Le pape demande «pardon» aux Roms

À Blaj, François a béatifié sept évêques gréco-catholiques roumains, des «martyrs de la foi» emprisonnés et torturés par le régime communiste roumain.
Photo: Andreas Solaro Agence France-Presse À Blaj, François a béatifié sept évêques gréco-catholiques roumains, des «martyrs de la foi» emprisonnés et torturés par le régime communiste roumain.

Le pape François s’est excusé dimanche auprès des Roms pour les discriminations subies par cette communauté dont il a rencontré des représentants en Roumanie, dernier acte d’un périple de trois jours au cours duquel il a fait l’éloge de la diversité.

« Je demande pardon — au nom de l’Église, au Seigneur et à vous — pour les fois où, au cours de l’histoire, nous vous avons discriminés, maltraités ou regardés de travers », a déclaré le pape lors d’un discours adressé à la communauté rom de la ville de Blaj, dans le centre de la Roumanie.

« Je porte un poids, a-t-il ajouté, c’est le poids des discriminations, des ségrégations et des mauvais traitements subis par votre communauté. L’histoire nous dit que même les chrétiens, même les catholiques, ne sont pas étrangers à tant de mal. »

Le pape a été accueilli par des milliers de personnes dans le quartier rom de Barbu Lautaru, construit autour d’une rue étroite aux petites maisons serrées les unes contre les autres, où des habitants avaient déployé le drapeau rom orné d’une roue de charrette rouge, symbolisant le voyage et la destinée errante du peuple tzigane.
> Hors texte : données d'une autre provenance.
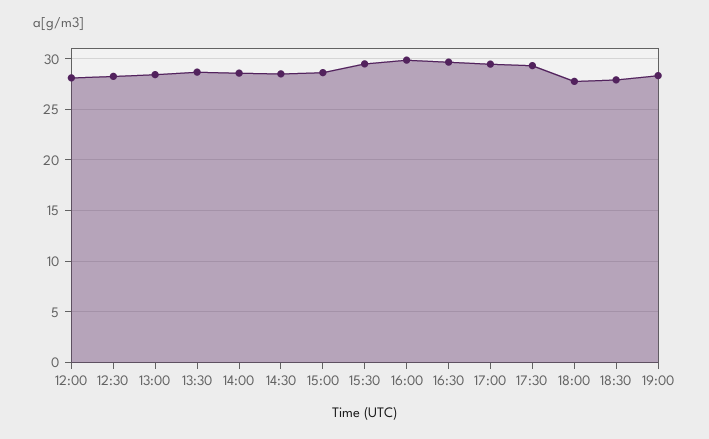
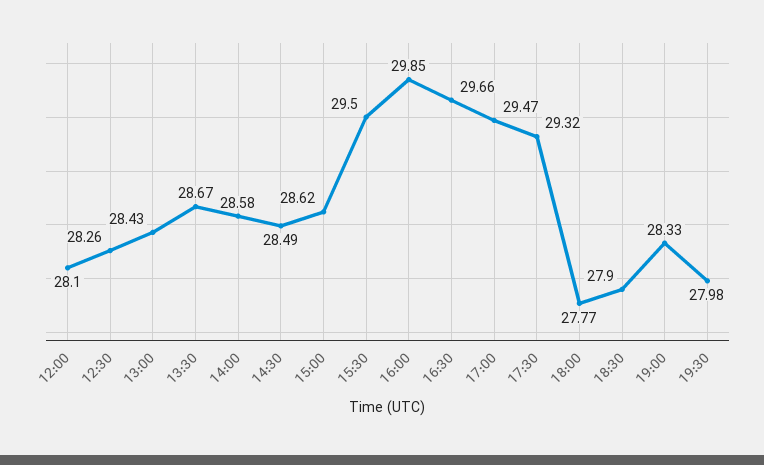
19:30: none -> 27.98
« C’est dans l’indifférence que se nourrissent les préjugés et que s’attisent les rancoeurs », a ajouté le pape, fustigeant « les paroles qui blessent » et « les attitudes qui sèment la haine et créent des distances ».

Le pape François, pour la dernière étape de son voyage de trois jours en Roumanie entamé vendredi, avait tenu à rencontrer des membres de cette minorité qui compte entre un et deux millions de personnes sur un total de 20 millions de Roumains.

C’est dans l’indifférence que se nourrissent les préjugés et que s’attisent les rancoeurs

En Europe, le nombre de Roms est estimé entre 10 à 12 millions. Ils sont présents dans de nombreux pays, dont la Hongrie, la Bulgarie, la France, la Grèce, la République tchèque ou l’Italie, où, comme en Roumanie, un grand nombre d’entre eux sont marginalisés et vivent dans des conditions socio-économiques extrêmement précaires.

Les propos du pape interviennent alors que les Roms roumains attendent toujours les excuses de l’Église orthodoxe majoritaire dans ce pays, qui a maintenu cette minorité en esclavage pendant 500 ans, jusqu’au milieu du XIXe siècle. Les Roms d’Europe ont aussi été parmi les groupes victimes du nazisme pendant la Seconde Guerre mondiale.

Début mai, le pape François était intervenu pour soutenir une famille rom de Bosnie, cible d’insultes et de menaces depuis son installation dans un logement social à Rome.

Fin mai, dans l’est de la Hongrie, un groupuscule d’extrême droite a manifesté contre « les criminels » roms.

Dimanche à Blaj, François a béatifié sept évêques gréco-catholiques roumains, des « martyrs de la foi » emprisonnés et torturés par le régime communiste roumain.